**TASK STATEMENT:** Below are some entries. Transcribe the lines from the one holding "row order: Zeměpisná" to the one holding "column Scaled (ERP)", inclusive, but not the pictures among them.

^^^^^^^^^^^^^^^^

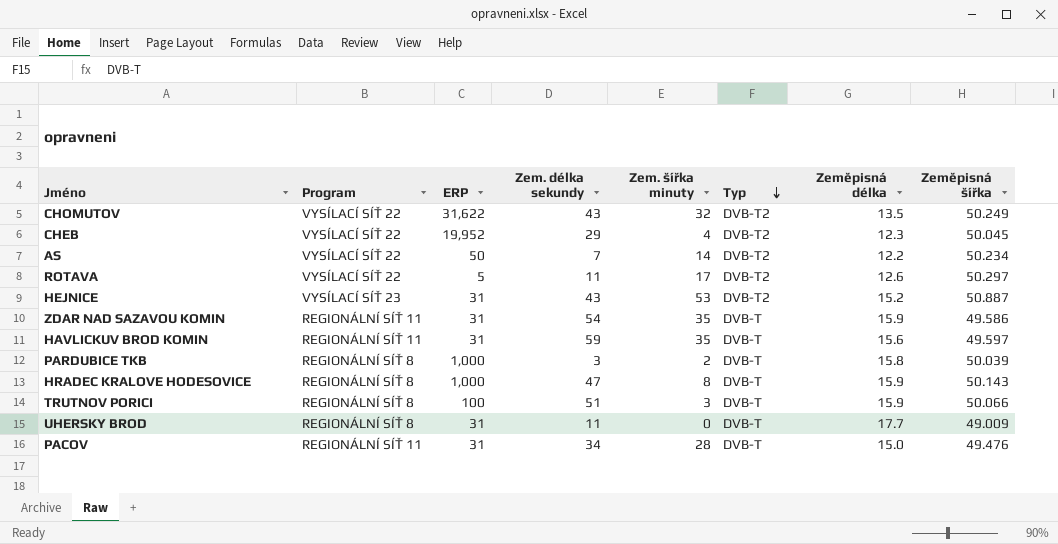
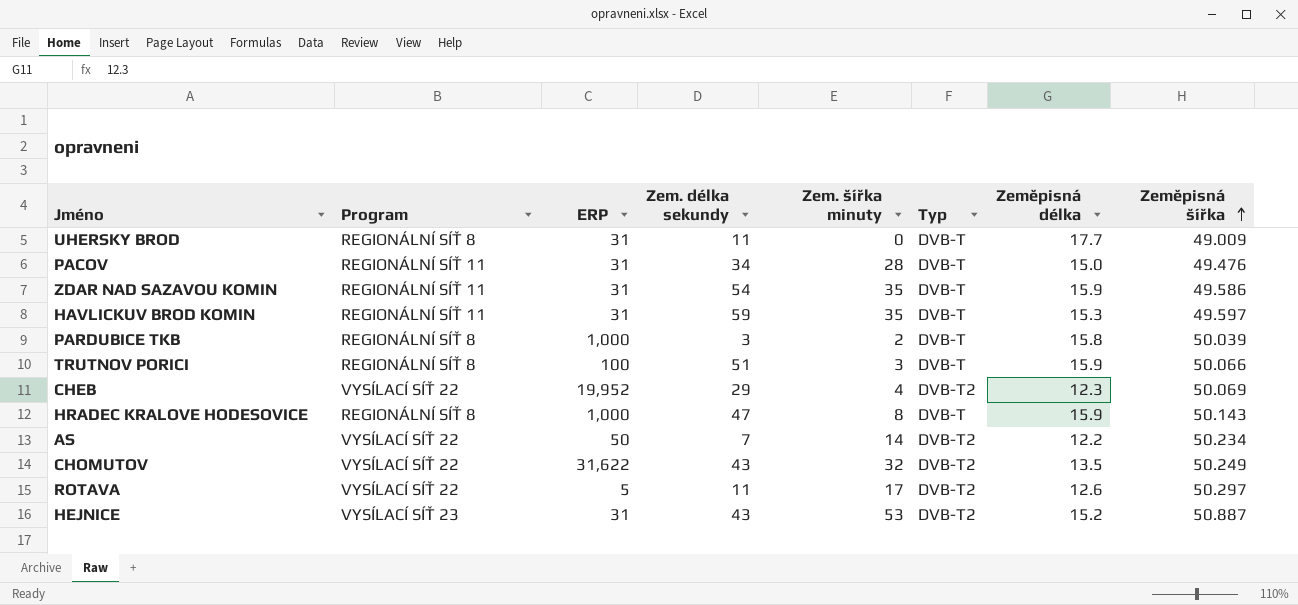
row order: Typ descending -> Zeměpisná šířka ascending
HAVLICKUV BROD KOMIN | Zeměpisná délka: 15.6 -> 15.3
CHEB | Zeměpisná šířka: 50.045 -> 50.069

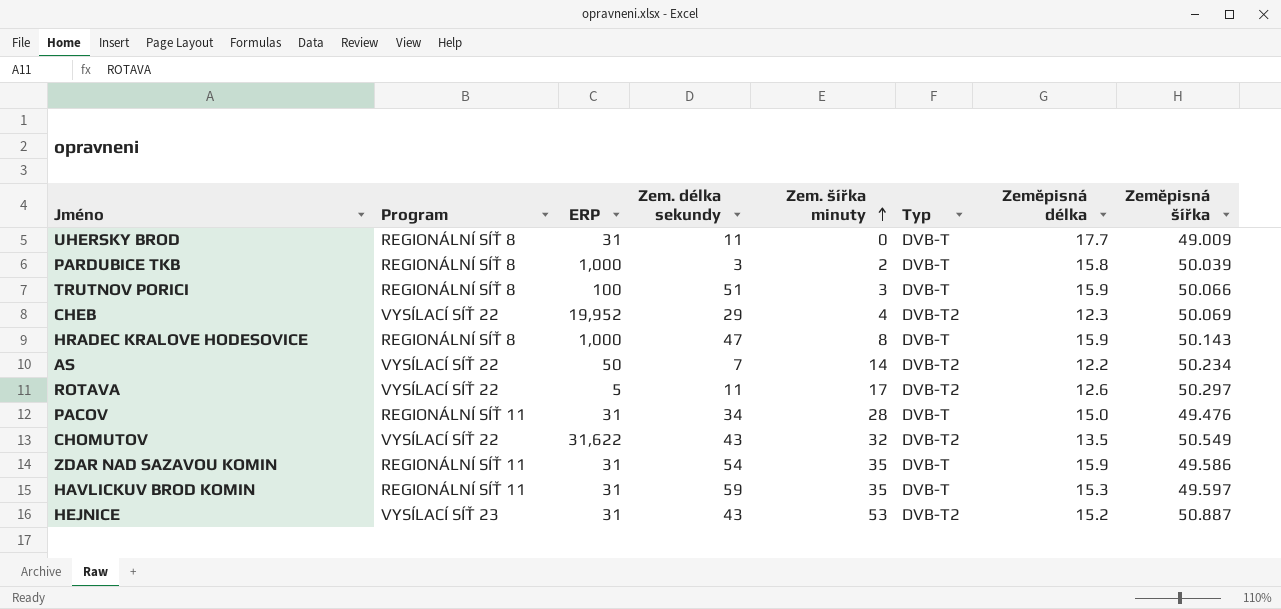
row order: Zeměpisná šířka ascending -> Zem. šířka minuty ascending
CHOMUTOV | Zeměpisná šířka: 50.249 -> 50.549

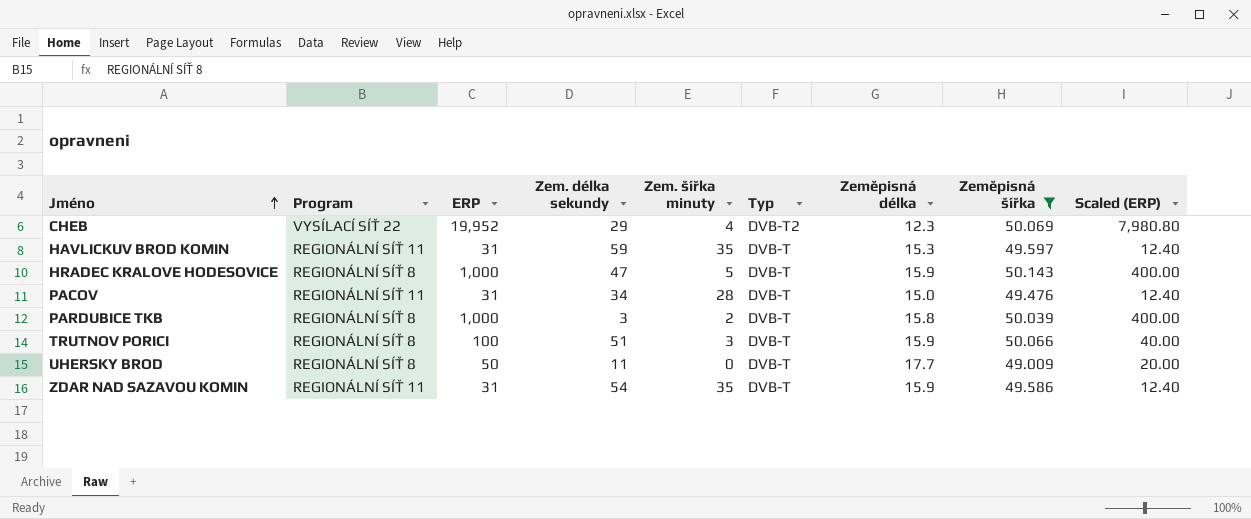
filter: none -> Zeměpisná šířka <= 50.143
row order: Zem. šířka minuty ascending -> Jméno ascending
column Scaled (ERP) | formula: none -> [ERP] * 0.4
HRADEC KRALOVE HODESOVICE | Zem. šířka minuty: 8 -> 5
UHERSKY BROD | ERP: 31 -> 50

^^^^^^^^^^^^^^^^

**OUTPUT FOR THIS TASK:**
row order: Zeměpisná šířka ascending -> Zem. šířka minuty ascending
CHOMUTOV | Zeměpisná šířka: 50.249 -> 50.549

filter: none -> Zeměpisná šířka <= 50.143
row order: Zem. šířka minuty ascending -> Jméno ascending
column Scaled (ERP) | formula: none -> [ERP] * 0.4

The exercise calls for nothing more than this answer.